Model Accuracy (%) Error Rate (%) Time (min.)
ADA 97.73 2.27 35,36
DT 98.65 1.35 14,04
ET 98.74 1.26 20,53
GB 98.70 1.30 157,55
LR 95.15 4.85 3,09
MLP 97.66 2.34 270,38
PA 91.82 8.18 1,58
DOI: 10.7717/peerjcs.1553/table-3

The results show that tree-based algorithms are quite successful when the table is examined. Since the aim of the study is to design an ensemble model with the feature-selected dataset, in the next step all algorithms run with the RFE applied dataset. The results are shown in Table 4.

Table 4:
Results using RFE without under-sampling.
Model Accuracy (%) Error (%) Precision (%) Recall (%) F1-Score (%) Time (min.)
ADA 97.77 2.23 94.49 96.58 95.50 24,24
DT 98.65 1.35 97.28 97.40 97.34 6,34
LR 95.15 4.85 92.41 89.35 90.79 1,20
MLP 97.77 2.23 95.80 95.51 95.68 177,19
ET 98.76 1.24 97.21 97.86 97.53 8,19
PA 94.77 5.23 86.19 87.03 79.62 0,35
GB 98.71 1.29 96.34 98.52 97.39 117,04
DOI: 10.7717/peerjcs.1553/table-4

Figure 8 shows the model performances based on accuracy, precision, recall, f1-score, and time results reached using the RFE method.

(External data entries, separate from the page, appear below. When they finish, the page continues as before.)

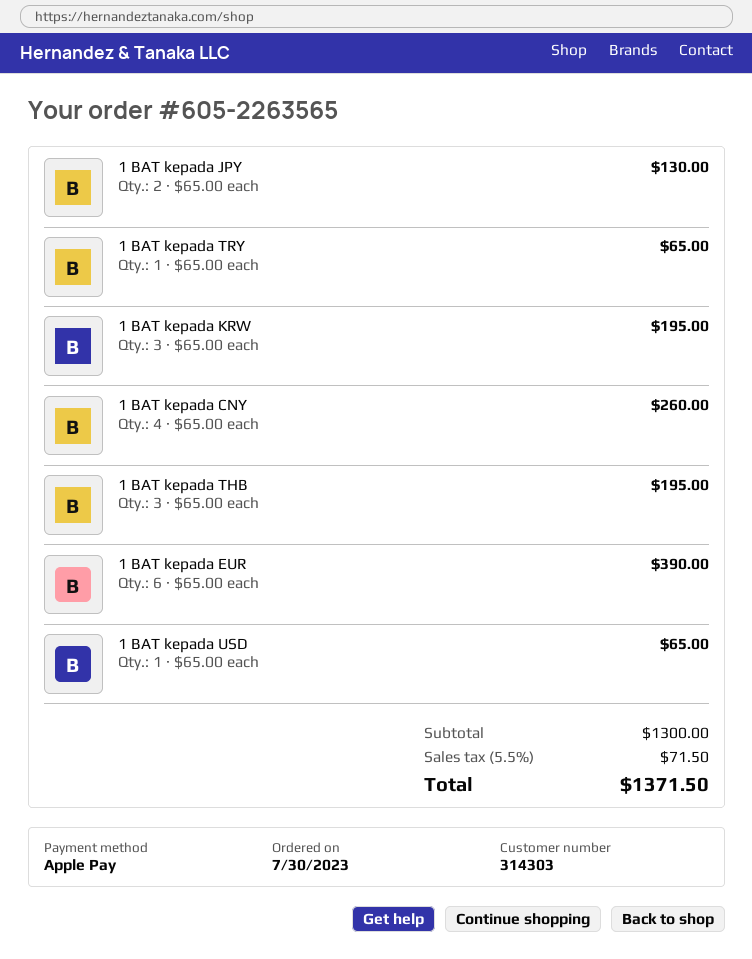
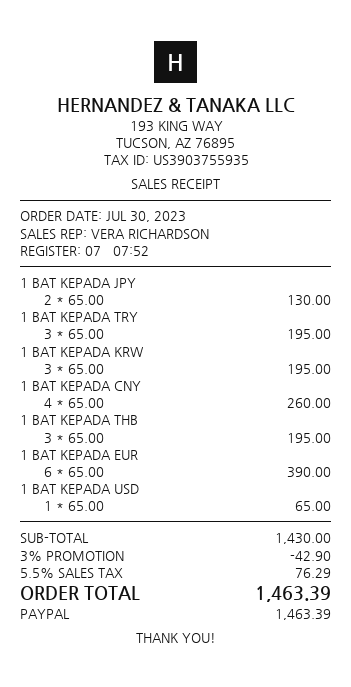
payment method: Apple Pay -> PayPal
1 BAT kepada TRY: 1 x 65.00 = 65.00 -> 3 x 65.00 = 195.00
subtotal: 1300.00 -> 1430.00
discount: none -> 3% = 42.90
tax: 5.5% = 71.50 -> 5.5% = 76.29
total: 1371.50 -> 1463.39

Performance metrics with RFE.

Figure 8: Performance metrics with RFE.

Gradient boosting, adaboost, and multi-layer perceptron algorithms have high accuracy rates. However, the prediction times in these algorithms are quite long compared to other ones. In the Passive-Aggressive algorithm, the prediction time is quite short but the accuracy rate is low. When the prediction time and accuracy rate are evaluated together, it has been seen that the decision tree, logistic regression, and extra trees algorithms give results with high accuracy and fast prediction times. The accuracy rates and run times of these algorithms as a result of working with the original dataset and RFE applied datasets are given in Table 5.

Table 5:
Results using RFE with under-sampling.
Accuracy (%) Time (min)
Model Original With RFE Original With RFE
DT 98.65 98.65 14.04 6.34
ET 98.74 98.76 20.53 8.19
LR 95.15 95.15 3.09 1.17
DOI: 10.7717/peerjcs.1553/table-5

Therefore, these three algorithms were selected for the ensemble model. Table 6 shows the execution results for the ensemble model.

Table 6:
Results of the ensemble model.
Ensemble Model Accuracy (%) Error (%) Precision (%) Recal (%) F1-S (%) Time (min)
40-Feature Dataset 98.82 1.18 98.23 97.09 97.65 6,42
All Features 98.79 1.21 98.15 97.59 97.60 24,02
DOI: 10.7717/peerjcs.1553/table-6

It is seen that the error rate of the feature extracted dataset is 1.18% and the error rate of the original dataset is 1.21% when the table is examined. It means, the proposed new ensemble model reduced the error rate. Figure 9 shows the results of the performance metrics reached with the ensemble model.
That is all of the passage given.